__Try it__.
Please print the whole listing again, exactly as shown.

__Material for this task__.
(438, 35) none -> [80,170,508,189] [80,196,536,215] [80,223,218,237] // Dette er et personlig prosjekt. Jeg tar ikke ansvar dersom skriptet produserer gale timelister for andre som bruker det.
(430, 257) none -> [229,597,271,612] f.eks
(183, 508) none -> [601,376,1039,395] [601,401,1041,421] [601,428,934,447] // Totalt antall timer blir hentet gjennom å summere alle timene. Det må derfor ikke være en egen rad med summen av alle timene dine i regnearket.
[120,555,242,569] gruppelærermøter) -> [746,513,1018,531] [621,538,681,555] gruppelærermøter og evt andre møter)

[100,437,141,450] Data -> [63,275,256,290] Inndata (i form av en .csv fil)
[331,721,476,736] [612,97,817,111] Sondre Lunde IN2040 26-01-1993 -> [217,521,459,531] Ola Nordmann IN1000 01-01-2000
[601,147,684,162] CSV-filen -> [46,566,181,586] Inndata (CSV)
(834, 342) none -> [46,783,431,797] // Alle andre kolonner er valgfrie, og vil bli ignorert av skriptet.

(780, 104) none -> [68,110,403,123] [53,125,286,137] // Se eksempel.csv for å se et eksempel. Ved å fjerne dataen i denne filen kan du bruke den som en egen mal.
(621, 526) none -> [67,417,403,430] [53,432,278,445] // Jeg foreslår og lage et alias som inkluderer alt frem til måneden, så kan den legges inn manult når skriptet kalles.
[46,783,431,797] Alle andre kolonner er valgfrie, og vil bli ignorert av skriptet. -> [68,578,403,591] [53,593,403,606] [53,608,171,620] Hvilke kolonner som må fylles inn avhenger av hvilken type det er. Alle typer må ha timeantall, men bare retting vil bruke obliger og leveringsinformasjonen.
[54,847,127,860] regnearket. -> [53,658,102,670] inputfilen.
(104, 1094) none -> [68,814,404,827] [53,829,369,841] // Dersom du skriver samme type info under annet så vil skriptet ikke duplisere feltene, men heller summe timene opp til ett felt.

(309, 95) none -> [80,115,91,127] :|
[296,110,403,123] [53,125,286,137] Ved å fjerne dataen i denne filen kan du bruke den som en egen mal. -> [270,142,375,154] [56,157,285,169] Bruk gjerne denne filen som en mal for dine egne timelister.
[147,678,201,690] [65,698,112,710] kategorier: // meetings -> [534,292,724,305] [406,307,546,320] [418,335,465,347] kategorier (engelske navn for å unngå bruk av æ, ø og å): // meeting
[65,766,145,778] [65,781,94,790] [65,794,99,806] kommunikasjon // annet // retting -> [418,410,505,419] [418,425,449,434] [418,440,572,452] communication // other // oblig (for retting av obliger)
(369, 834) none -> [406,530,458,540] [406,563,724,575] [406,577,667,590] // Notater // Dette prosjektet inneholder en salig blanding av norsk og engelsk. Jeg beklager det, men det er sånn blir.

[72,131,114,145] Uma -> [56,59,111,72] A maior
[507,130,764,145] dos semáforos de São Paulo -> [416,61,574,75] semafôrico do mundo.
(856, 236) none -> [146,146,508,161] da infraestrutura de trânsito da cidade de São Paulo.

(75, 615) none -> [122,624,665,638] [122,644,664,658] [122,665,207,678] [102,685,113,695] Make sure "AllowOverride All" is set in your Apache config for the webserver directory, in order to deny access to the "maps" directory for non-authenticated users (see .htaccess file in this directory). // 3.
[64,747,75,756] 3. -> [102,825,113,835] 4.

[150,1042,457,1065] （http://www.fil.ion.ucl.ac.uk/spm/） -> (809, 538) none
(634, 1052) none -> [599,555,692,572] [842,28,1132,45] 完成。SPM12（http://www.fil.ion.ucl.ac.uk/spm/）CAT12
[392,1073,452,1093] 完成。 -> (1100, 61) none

__Answer box__.
(438, 35) none -> [80,170,508,189] [80,196,536,215] [80,223,218,237] // Dette er et personlig prosjekt. Jeg tar ikke ansvar dersom skriptet produserer gale timelister for andre som bruker det.
(430, 257) none -> [229,597,271,612] f.eks
(183, 508) none -> [601,376,1039,395] [601,401,1041,421] [601,428,934,447] // Totalt antall timer blir hentet gjennom å summere alle timene. Det må derfor ikke være en egen rad med summen av alle timene dine i regnearket.
[120,555,242,569] gruppelærermøter) -> [746,513,1018,531] [621,538,681,555] gruppelærermøter og evt andre møter)

[100,437,141,450] Data -> [63,275,256,290] Inndata (i form av en .csv fil)
[331,721,476,736] [612,97,817,111] Sondre Lunde IN2040 26-01-1993 -> [217,521,459,531] Ola Nordmann IN1000 01-01-2000
[601,147,684,162] CSV-filen -> [46,566,181,586] Inndata (CSV)
(834, 342) none -> [46,783,431,797] // Alle andre kolonner er valgfrie, og vil bli ignorert av skriptet.

(780, 104) none -> [68,110,403,123] [53,125,286,137] // Se eksempel.csv for å se et eksempel. Ved å fjerne dataen i denne filen kan du bruke den som en egen mal.
(621, 526) none -> [67,417,403,430] [53,432,278,445] // Jeg foreslår og lage et alias som inkluderer alt frem til måneden, så kan den legges inn manult når skriptet kalles.
[46,783,431,797] Alle andre kolonner er valgfrie, og vil bli ignorert av skriptet. -> [68,578,403,591] [53,593,403,606] [53,608,171,620] Hvilke kolonner som må fylles inn avhenger av hvilken type det er. Alle typer må ha timeantall, men bare retting vil bruke obliger og leveringsinformasjonen.
[54,847,127,860] regnearket. -> [53,658,102,670] inputfilen.
(104, 1094) none -> [68,814,404,827] [53,829,369,841] // Dersom du skriver samme type info under annet så vil skriptet ikke duplisere feltene, men heller summe timene opp til ett felt.

(309, 95) none -> [80,115,91,127] :|
[296,110,403,123] [53,125,286,137] Ved å fjerne dataen i denne filen kan du bruke den som en egen mal. -> [270,142,375,154] [56,157,285,169] Bruk gjerne denne filen som en mal for dine egne timelister.
[147,678,201,690] [65,698,112,710] kategorier: // meetings -> [534,292,724,305] [406,307,546,320] [418,335,465,347] kategorier (engelske navn for å unngå bruk av æ, ø og å): // meeting
[65,766,145,778] [65,781,94,790] [65,794,99,806] kommunikasjon // annet // retting -> [418,410,505,419] [418,425,449,434] [418,440,572,452] communication // other // oblig (for retting av obliger)
(369, 834) none -> [406,530,458,540] [406,563,724,575] [406,577,667,590] // Notater // Dette prosjektet inneholder en salig blanding av norsk og engelsk. Jeg beklager det, men det er sånn blir.

[72,131,114,145] Uma -> [56,59,111,72] A maior
[507,130,764,145] dos semáforos de São Paulo -> [416,61,574,75] semafôrico do mundo.
(856, 236) none -> [146,146,508,161] da infraestrutura de trânsito da cidade de São Paulo.

(75, 615) none -> [122,624,665,638] [122,644,664,658] [122,665,207,678] [102,685,113,695] Make sure "AllowOverride All" is set in your Apache config for the webserver directory, in order to deny access to the "maps" directory for non-authenticated users (see .htaccess file in this directory). // 3.
[64,747,75,756] 3. -> [102,825,113,835] 4.

[150,1042,457,1065] （http://www.fil.ion.ucl.ac.uk/spm/） -> (809, 538) none
(634, 1052) none -> [599,555,692,572] [842,28,1132,45] 完成。SPM12（http://www.fil.ion.ucl.ac.uk/spm/）CAT12
[392,1073,452,1093] 完成。 -> (1100, 61) none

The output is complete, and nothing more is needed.